After a knockdown, the boxer who scored it is supposed to wait in a neutral corner until the referee waves them back in. In both knockdowns in the sixth and seventh rounds, Taylor clearly came out of the corner before he was instructed to, prompting Bayless to push him back and delaying the start of the action.

And of course, supporters of Jose Ramirez will point to the countless times that Bayless appeared to be caught in between the decision to break the fighters from a clinch, or letting them work on the inside. The seventh-round knockdown occured after the referee had slapped both boxers on the arm, then stepped away with his hands up.

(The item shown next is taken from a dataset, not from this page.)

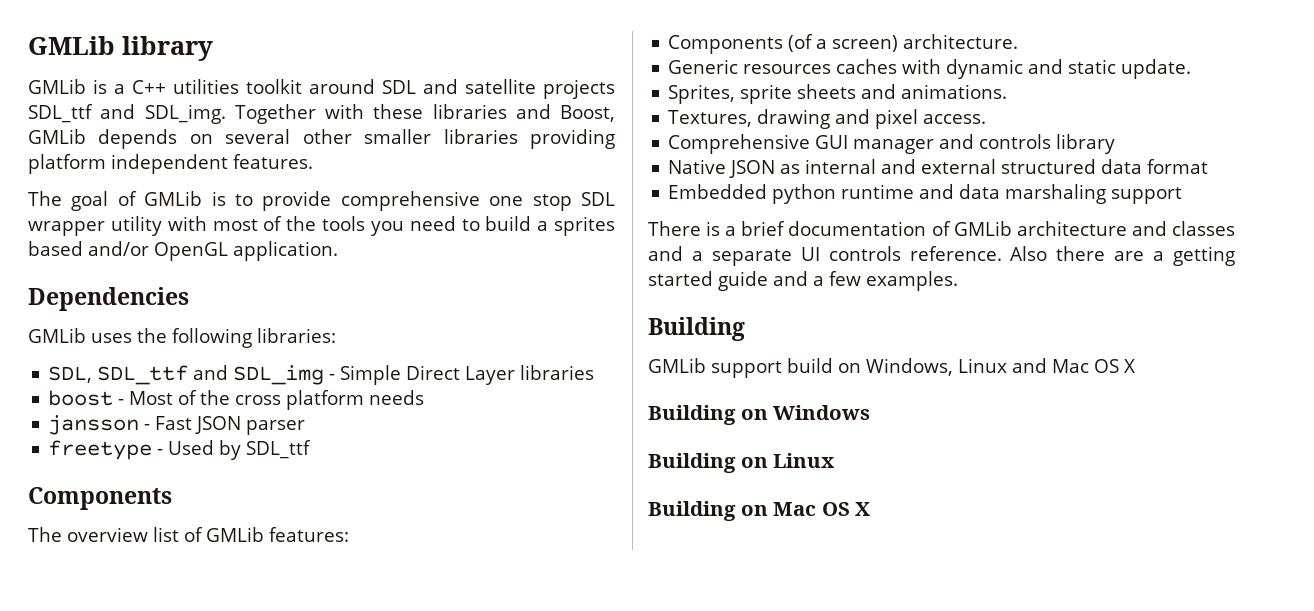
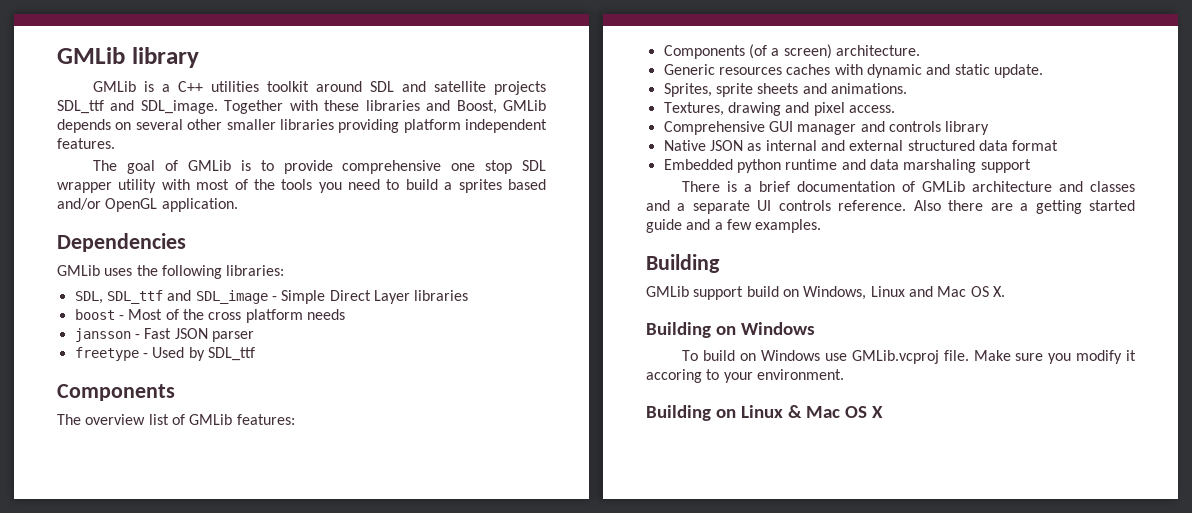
[144,104,226,124] SDL_img. -> [140,100,218,114] SDL_image.
[233,365,325,385] SDL_img -> [195,290,268,304] SDL_image
[1124,359,1135,373] X -> [992,286,1005,297] X.
(871, 412) none -> [682,350,1136,364] [646,369,844,383] // To build on Windows use GMLib.vcproj file. Make sure you modify it accoring to your environment.
[648,501,768,521] // Building on -> [787,405,802,418] &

Ramirez relaxed, and got cracked with a legal uppercut from the clinch. While many people were upset by Bayless’ indecision and his tendency to slap at the boxers’ arms rather than pulling them apart, this is actually not that unusual in terms of a referee’s tactics to prevent holding.

While it seems to have fallen largely by the wayside in the past decade, referees frequently used to slap at the offending arm of a boxer holding onto their opponent. Often times it was preceded by the instruction to “work your way out,” and if the verbal instruction failed, the referee would slap the arm doing the holding as an instruction to let go. If a fighter would continue to hold on, the referee would then physically separate them.

From my perspective, this is what Kenny Bayless was attempting to do. The issue was the lack of consistency, and being caught in-between decisions. This made his job progressively harder, and was confusing for both of the fighters.